Lake Charlevoix watershed protection to be focus of session during inland lakes conference
Progress to implement the Lake Charlevoix Watershed Management Plan will be highlighted during the upcoming Michigan Inland Lakes Convention in Boyne Falls.
March 21, 2014 - Author: Dean Solomon, Michigan State University Extension
It would seem only appropriate that part of the upcoming Michigan Inland Lakes Convention in Boyne Falls, Mich., May 1-3, 2014, focuses on the watershed where the event is taking place: the Lake Charlevoix watershed. Representatives from five partner organizations will introduce the Lake Charlevoix Watershed Plan development process and implementation success to conference participants during a concurrent session.
Lake Charlevoix is one of Michigan’s most beautiful and popular destinations. The 17,000-acre lake is surrounded by one of Northern Michigan’s larger watersheds, covering 332 square miles. Although the lake is currently clean and clear, maintaining its quality is a watershed-wide challenge.
The Lake Charlevoix Management Plan was updated in 2012 and approved by the Michigan Department of Environmental Quality after a two-year process involving many units of governments and organizations. The plan is a valuable tool that includes background information and prioritized descriptions of watershed protection implementation practices. As part of the plan, Michigan State University Extension conducted surveys of local officials, watershed residents and those owning shoreline properties. The results show that all groups recognized the importance of high water quality and the strongly supported protecting the resource.
During the conference session on May 3, speakers will discuss the plan development process, how the new goals are being implemented, and success stories from local organizations. They will also illustrate how watershed protection plans can attract grant funds form strong partnerships that will benefit water resources for many years.
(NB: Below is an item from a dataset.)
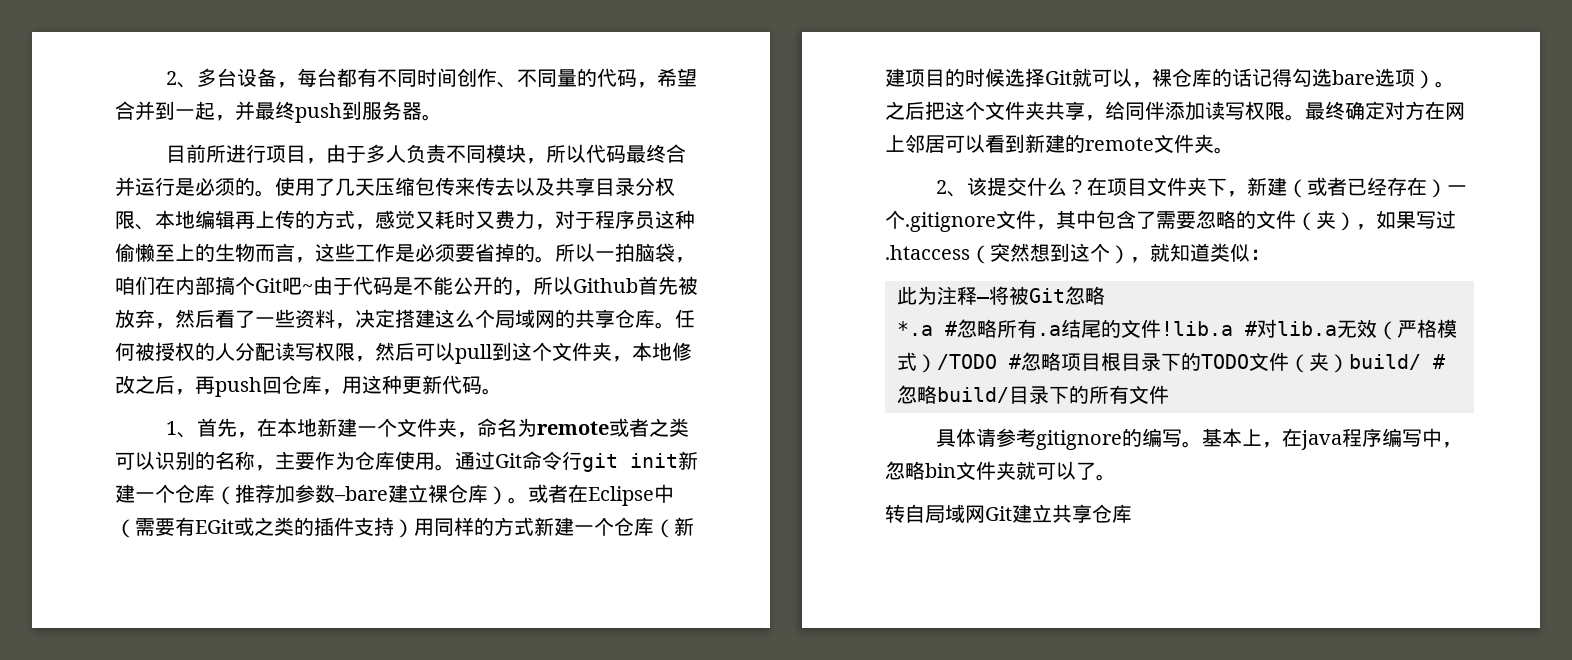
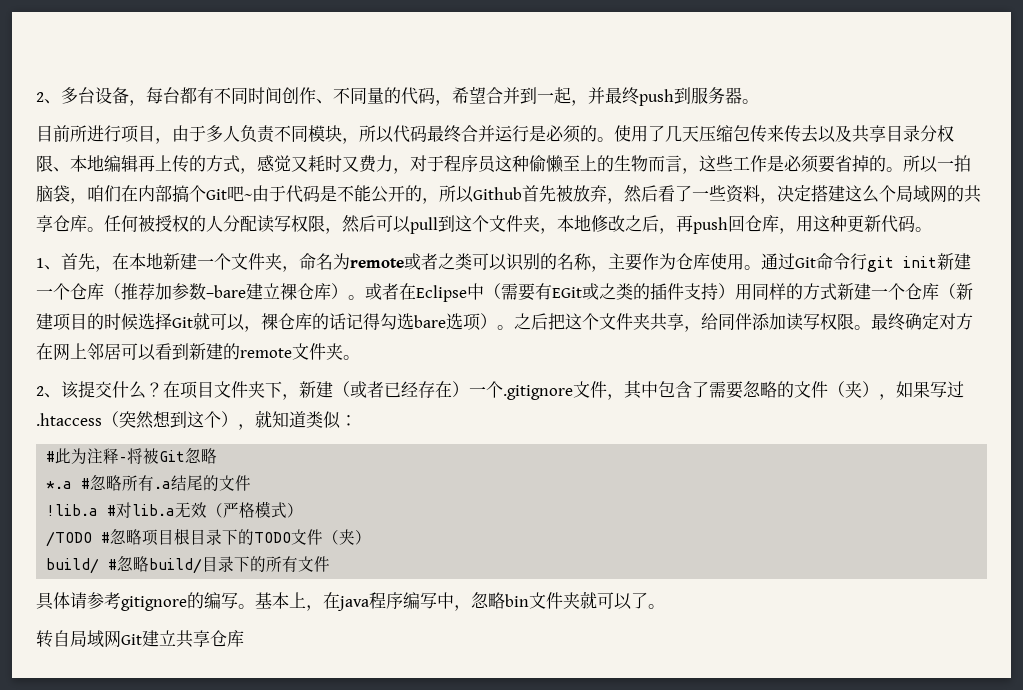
(1270, 254) none -> [46,451,56,462] #
(1161, 328) none -> (252, 483) //
(937, 363) none -> (304, 510) //
(1349, 363) none -> (372, 537) //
One of the newest projects to be highlighted during the presentation is the Lake Charlevoix Association Lake Guardians program. As part of this effort, homeowners and neighborhood associations pledge to limit flows of nutrients and chemicals into the lake, maintain a natural buffer and avoid other practices that can harm the lake. Businesses can also be recognized for their lake protection activities.
Other panelists will highlight a successful township effort to purchase for public use a 20-acre parcel with 1,400 feet of Lake Charlevoix shoreline, and on-going efforts to protect the Boyne River, a major tributary to the lake.
The Michigan Inland Lake Convention is open to lake residents, natural resource professionals, local officials and anyone interested in water resource protection. Other sessions during the three-day conference focus on lake protection tools for local governments, managing aquatic plants, natural shorelines, invasive species, water quality monitoring and many other topics. The event is sponsored by the Michigan Inland Lakes Partnership.